Whiteknight: NameSpace and Other Cleanups

NameSpaces hold methods, but they aren’t supposed to. As far as the user is concerned, Methods are not stored in the NameSpace. However, we don’t really have any other place for IMCC to store them right now. IMCC creates NameSpaces in response to the .namespace directive, and stores Sub PMCs in the most recently declared namespace as it is defined. This includes normal Subs and those marked :method. This is a convenience, we need to store methods somewhere until the classes get created at runtime. It’s also good, at least so far as we have thought it out, to store the methods together in a group somewhere so that when we create the Class at runtime we can import that whole group of methods in one big swipe. It’s more efficient to do it all at once than to load each new method individually.

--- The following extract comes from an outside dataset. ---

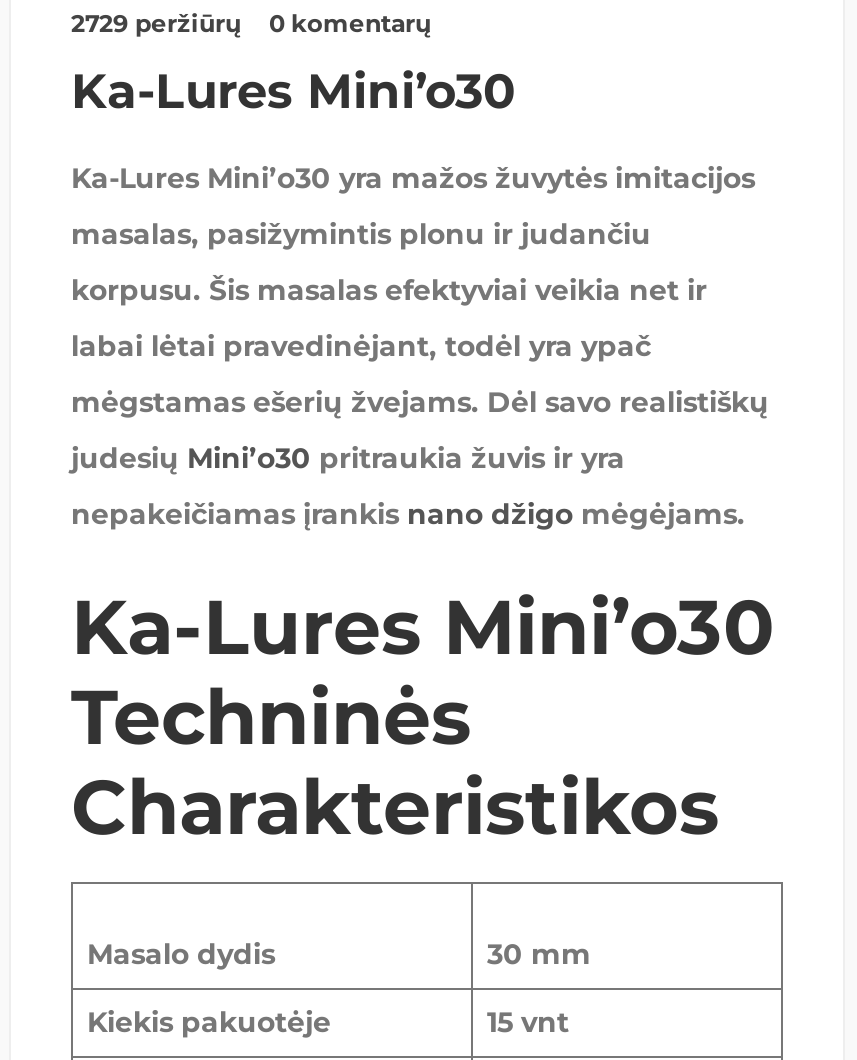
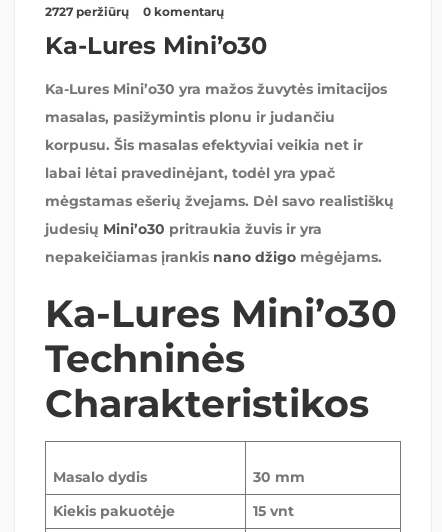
[71,8,431,38] 2729 peržiūrų 0 komentarų -> [45,4,224,19] 2727 peržiūrų 0 komentarų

The big problem is that, according to the user, methods aren’t supposed to be held in the namespace. This means if we do something funny, like define a normal subroutine with the same name as a method, the NameSpace needs to flag the two values, keep them separate (though with the same name!), and when the Class asks for the methods we need to return only the method, but when anybody else asks we need to return the Sub instead. Magic!

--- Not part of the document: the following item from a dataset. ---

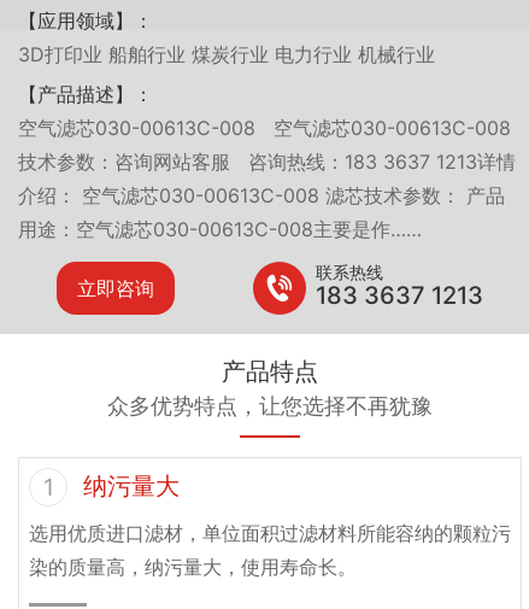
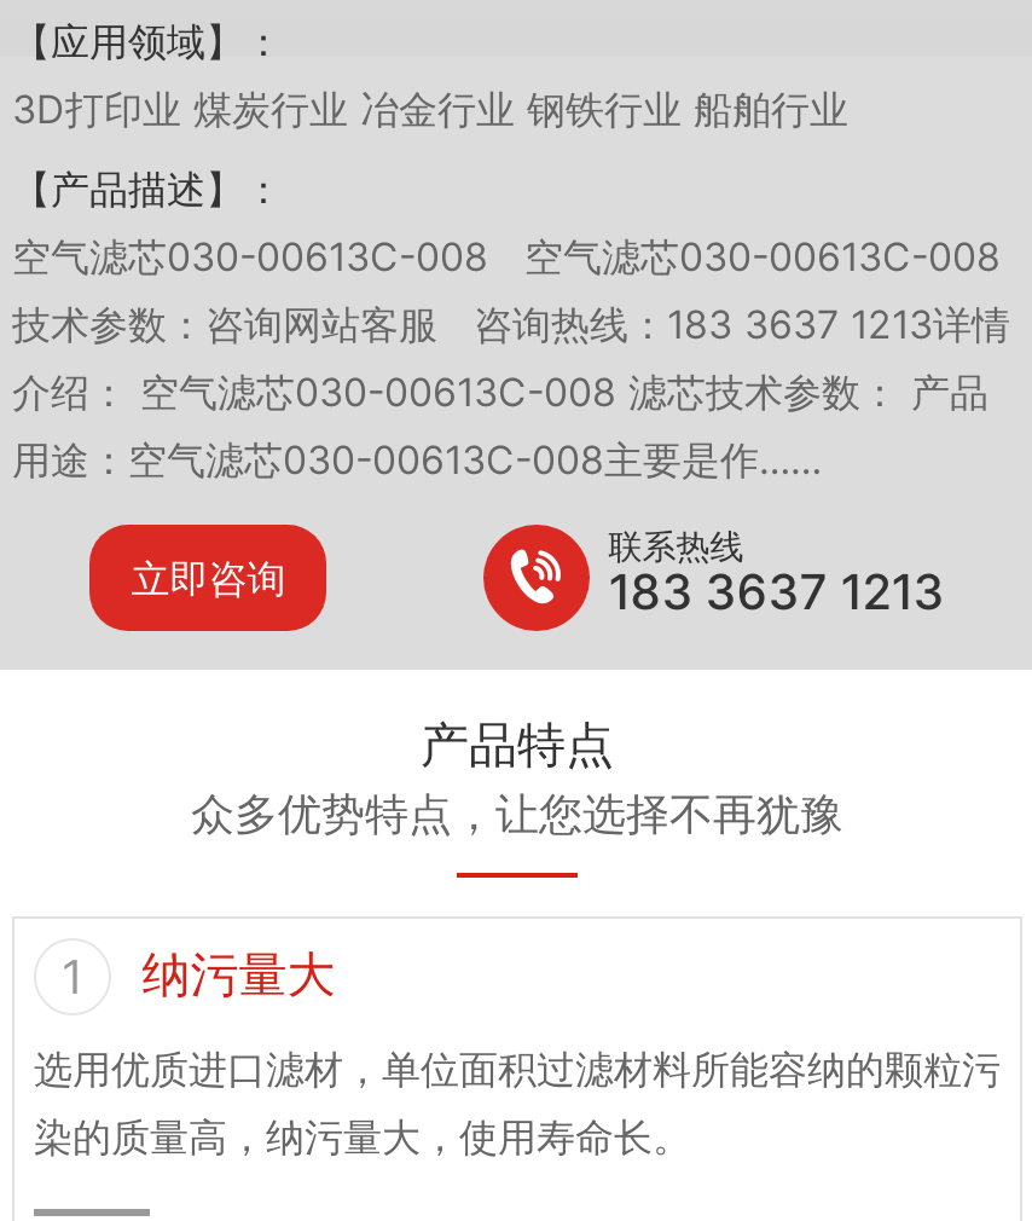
[18,42,435,66] 3D打印业 船舶行业 煤炭行业 电力行业 机械行业 -> [12,85,848,133] 3D打印业 煤炭行业 冶金行业 钢铁行业 船舶行业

Actually, in this case, the “magic” looks like really really ugly code. If you haven’t had your daily dose of ugliness today, take a look at Parrot’s src/pmc/namespace.pmc file. Or, look in src/oo.c, the file where much of the coupling between the Class and NameSpace PMCs happens. Do it. I dare you.

NameSpaces are ugly. I’ve had them on my hitlist of items that need a major redesign and major refactor for a long time. Unfortunately, NameSpaces aren’t the underlying problem. PIR is. And IMCC is.

Originally there was PASM, and PASM was good. PASM is a low-level assembly language that has almost a 1:1 correspondence between instruction mnemonics and the underlying VM ops. It isn’t perfect correspondence because our PCC system is so convoluted that it’s nearly impossible for a normal human to code a subroutine invocation by hand, but it was very close to the ideal assembly language. However, people didn’t want to write code in PASM, but they wanted to bootstrap their compilers so that the compilers ran on Parrot and generated code that also ran on Parrot. Unfortunately impatience got the best of people. Instead of using some other language to bootstrap a stage zero compiler, then using that to write a nicer stage one compiler in a better language, PASM was made more “usable” and thus PIR was born. Why write two stages of a compiler when we can write just one? And why use some other language when we can change PIR to be what we need it to be?

Look at Winxed: it uses a pared-down stage zero compiler written in C++ to bootstrap with. This C++ compiler isn’t glamorous or fancy, but it gets a decent subset of the Winxed language available for use. Then, the “real” compiler, the stage one compiler, is written in Winxed itself. This is what people should have done in the beginning: PASM should have been the code that was generated by compilers, not the code that the compiler was written in directly. Humans shouldn’t be writing PASM. We all know that. Every time I even think about writing PASM directly I throw up a little bit in my mouth. It’s a built-in reflex.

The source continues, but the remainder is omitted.